▸ **Work to complete**
Locate "62 | High | James/Glen/" in the listing below, then output the line holding it and every line after it, exactly and with nothing else.

+--

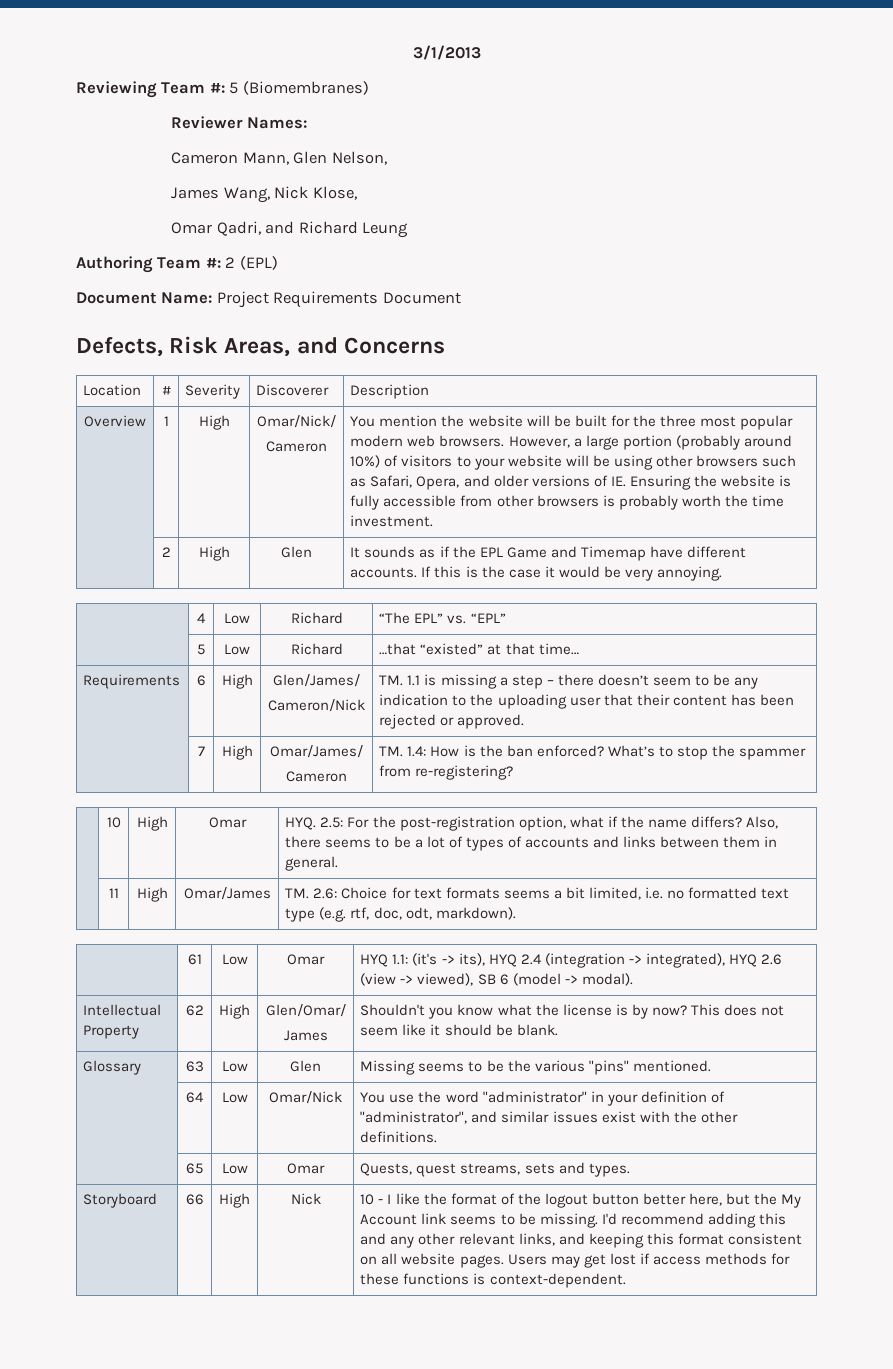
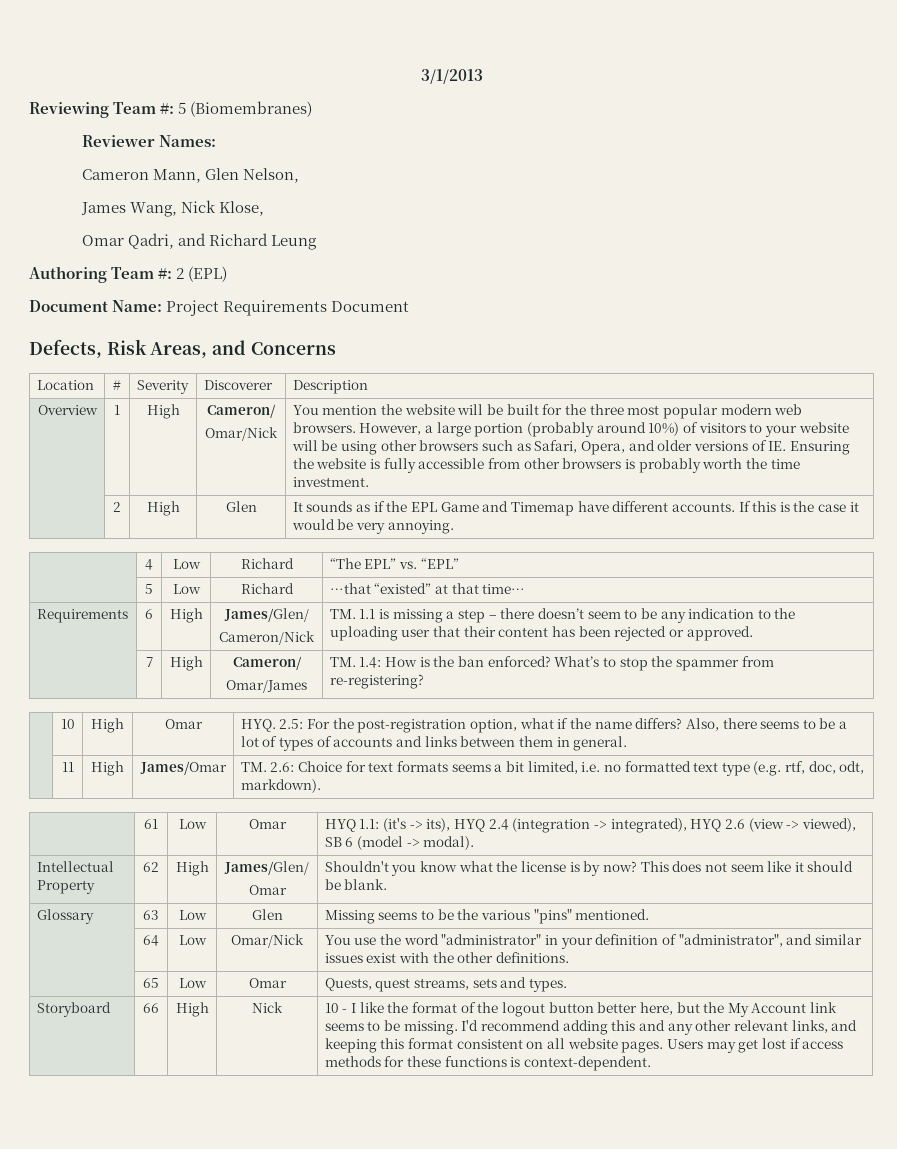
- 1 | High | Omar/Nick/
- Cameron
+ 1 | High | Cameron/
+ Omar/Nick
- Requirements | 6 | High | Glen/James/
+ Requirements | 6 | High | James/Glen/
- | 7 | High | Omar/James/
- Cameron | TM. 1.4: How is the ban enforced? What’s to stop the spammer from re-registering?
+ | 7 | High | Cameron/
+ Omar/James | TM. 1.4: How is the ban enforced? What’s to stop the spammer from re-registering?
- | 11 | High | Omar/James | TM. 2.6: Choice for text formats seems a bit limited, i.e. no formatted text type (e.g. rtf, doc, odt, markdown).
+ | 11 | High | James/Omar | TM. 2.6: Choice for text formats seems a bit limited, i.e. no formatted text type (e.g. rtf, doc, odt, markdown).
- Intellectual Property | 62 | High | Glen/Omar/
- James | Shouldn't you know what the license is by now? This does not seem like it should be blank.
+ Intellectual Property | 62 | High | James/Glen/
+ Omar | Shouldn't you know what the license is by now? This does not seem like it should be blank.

+--

▸ **Written answer**
+ Intellectual Property | 62 | High | James/Glen/
+ Omar | Shouldn't you know what the license is by now? This does not seem like it should be blank.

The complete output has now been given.